The cash adds another angle to the question of which companies will end up dominating the Hadoop space. It comes just a few months after Cloudera raised more than half a billion dollars and a strategic partnership with Intel, and after Hortonworks raised a $100 million round. MapR has now raised $139 million in equity capital since it was founded in 2009, and CEO John Schroeder (pictured above) said it’s prepping for an initial public offering as are its more well-known competitors. He claims the company, which is based more on license revenue than on support, will be profitable in the next several quarters.
MapR has been on the receiving end of potshots from competitors for years because it’s based on proprietary file system and management technologies, but Schroeder said that concern isn’t having much of an effect on customers. “They can be fooled by all sorts of vendor Olympics like that” before they’re spending real money on production Hadoop systems, he said, but customers that are dropping lots of cash have done their research. MapR is about 80 percent open source while Cloudera is about 85 percent open source, he estimated, and buyers see through the argument of “do open source, but just buy it from us.” (The Hortonworks distribution is entirely open source.)
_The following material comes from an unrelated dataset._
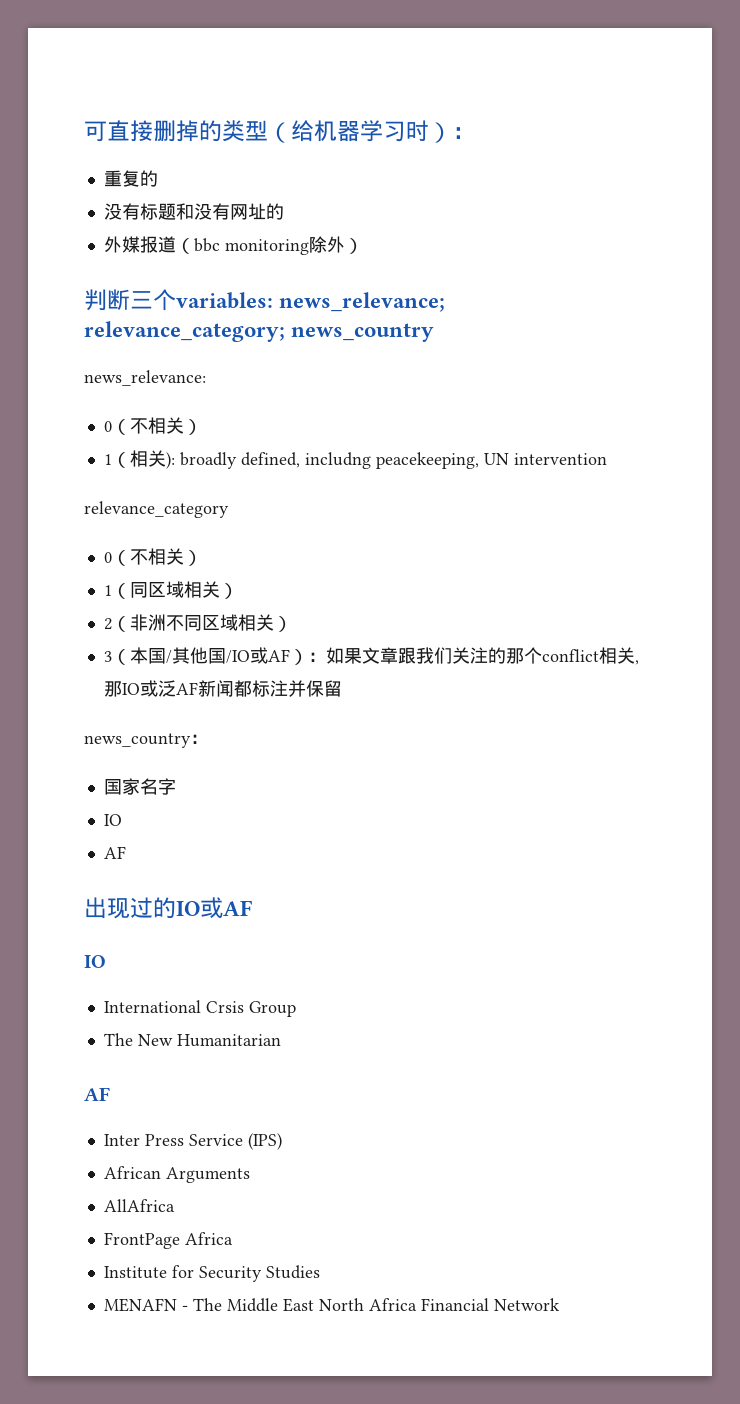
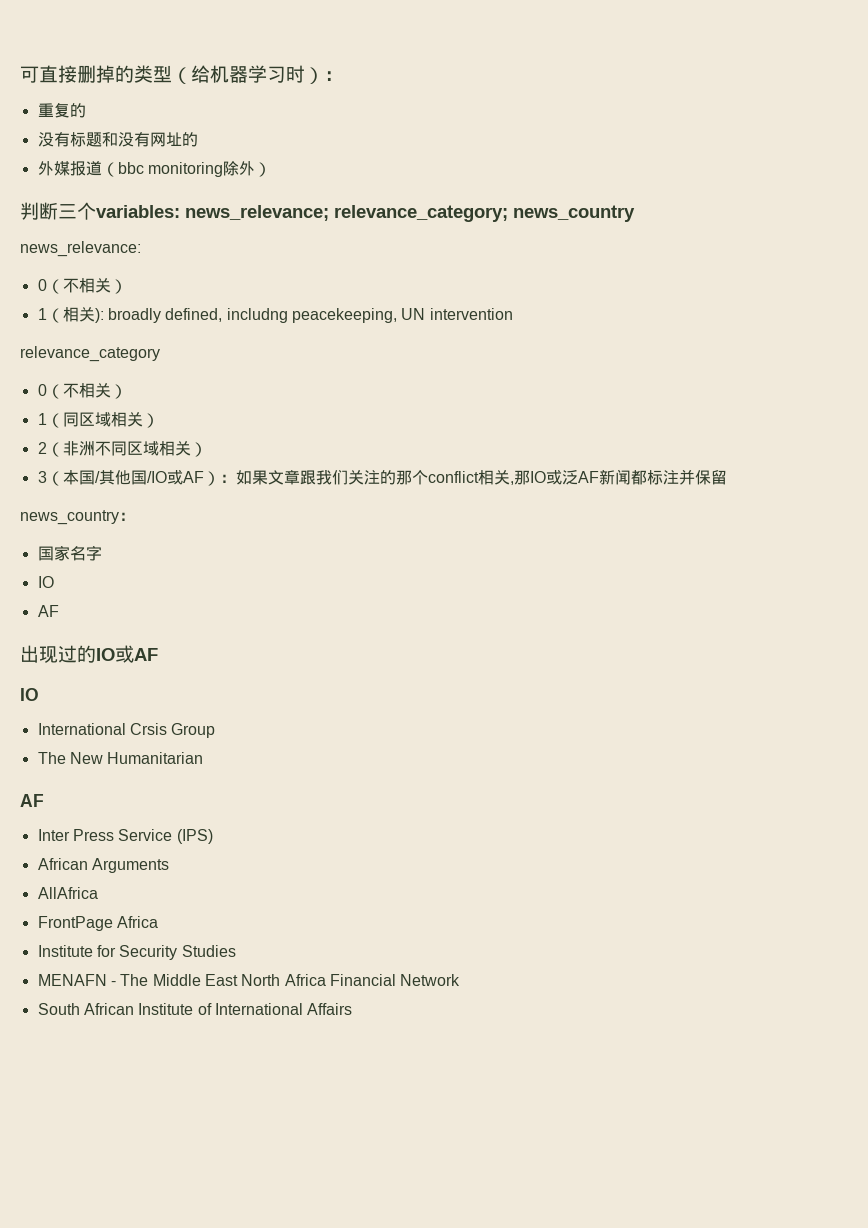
(560, 1304) none -> [37,1003,353,1015] // South African Institute of International Affairs

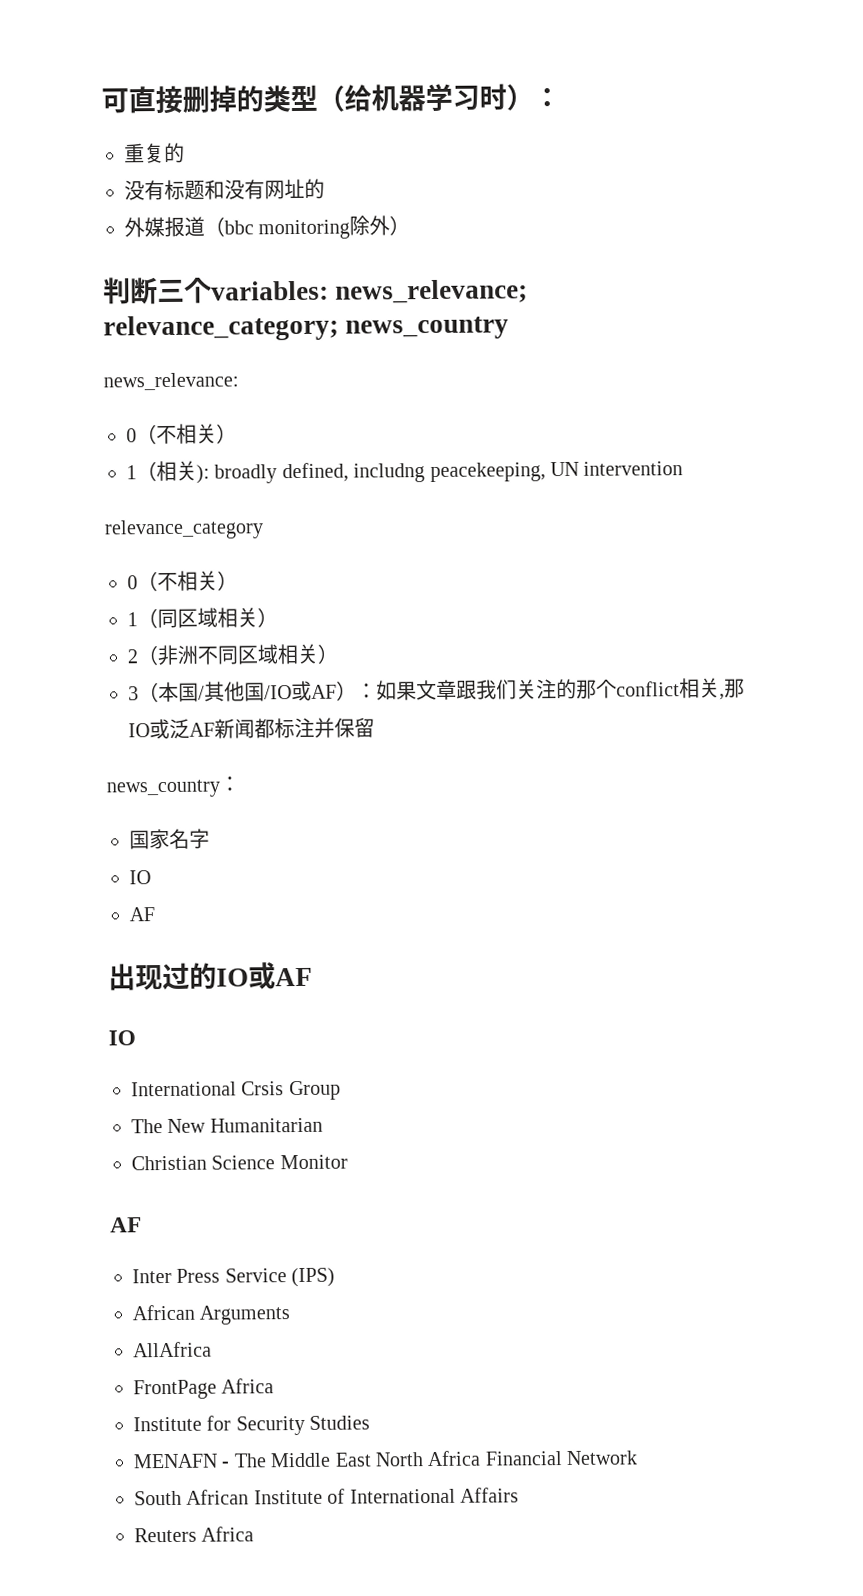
(204, 758) none -> [131,1154,348,1171] // Christian Science Monitor
(353, 1009) none -> [134,1526,255,1543] // Reuters Africa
Schroeder thinks MapR still has a technological edge with its proprietary tools and he says it also offers customers the most choice in the components they want to use. MapR, for example, supports a handful of SQL-on-Hadoop tools including Hive and Drill — a project it is spearheading — but also the Cloudera-developed Impala and HP’s Vertica software. Like its competitors, MapR also supports Apache Spark, the increasingly popular processing framework that promises a faster, easier way than MapReduce to write big data jobs. (Although he says it’s “way too early to draw [the] conclusion” that Spark will overtake MapReduce in importance.)
MapR does anything that extends the application side in open source, while trying to create stickiness with better software around performance, management and operations, Schroeder claimed.
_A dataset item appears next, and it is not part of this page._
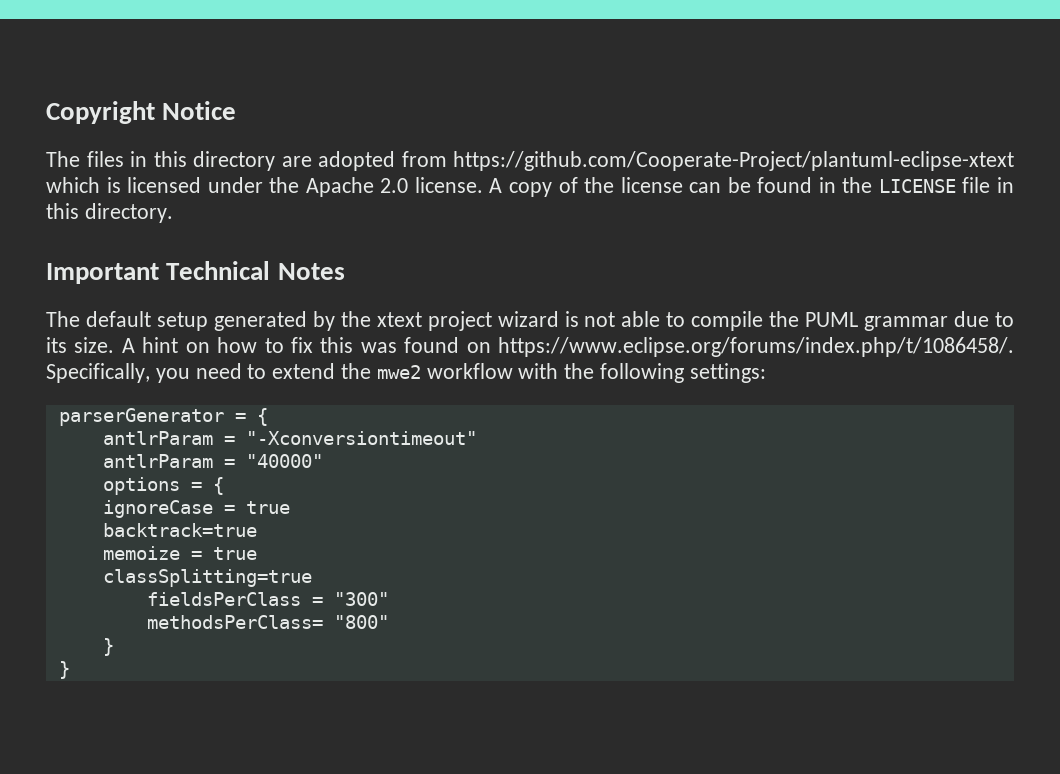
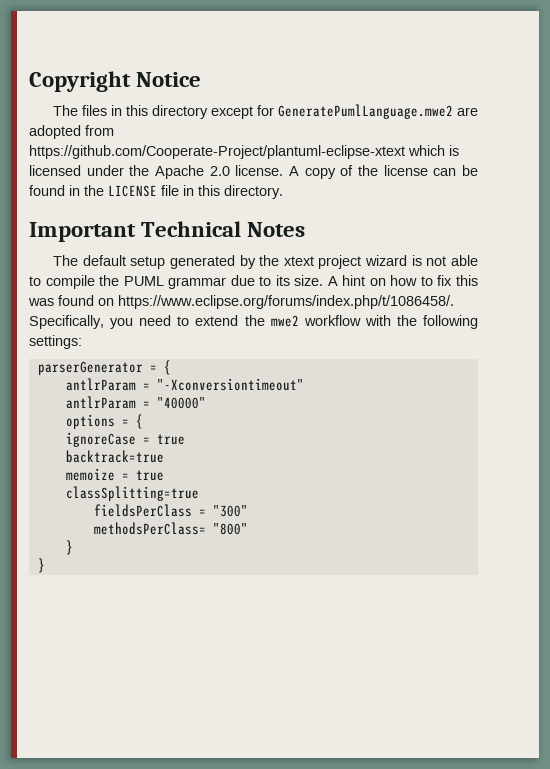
(275, 161) none -> [210,104,453,119] except for GeneratePumlLanguage.mwe2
MapR chose to accept capital from Google and Qualcomm from a long list of investors “looking to write $50 to $100 million checks” because they represent the future of where big data is heading, he said. Google was responsible for inventing many of the technologies on which various Hadoop components are now based, and MapR has a close relationship with Google as a partner for running Hadoop on its Compute Engine cloud. Curiously, Google is trying to move away from its MapReduce roots with its new cloud Dataflow service, but Schroeder doesn’t see that having too big an effect on the Hadoop software market in the near term.
Qualcomm, he said, has unique insights into the internet of things, which is a space that will drive companies to store and analyze a lot of data.
Handicapping the Hadoop market just keeps getting more difficult; with so much capital flowing into it, the companies fighting for supremacy seem to have little difficulty finding enough to keep running. And despite speculation over which large-cap software vendors tried to acquire which Hadoop vendors, and criticism lobbed at one another over technologies or business models, no company in this space is backing down. They all make valid claims, and they’re all talking about becoming public companies.
Schroeder makes a fair comparison to the relational database market decades ago and the bloodsport that was doing business in it. He predicts two Hadoop companies will make a bunch of money “and one will still being hanging around 20 years later.” Guess which one he thinks that will be.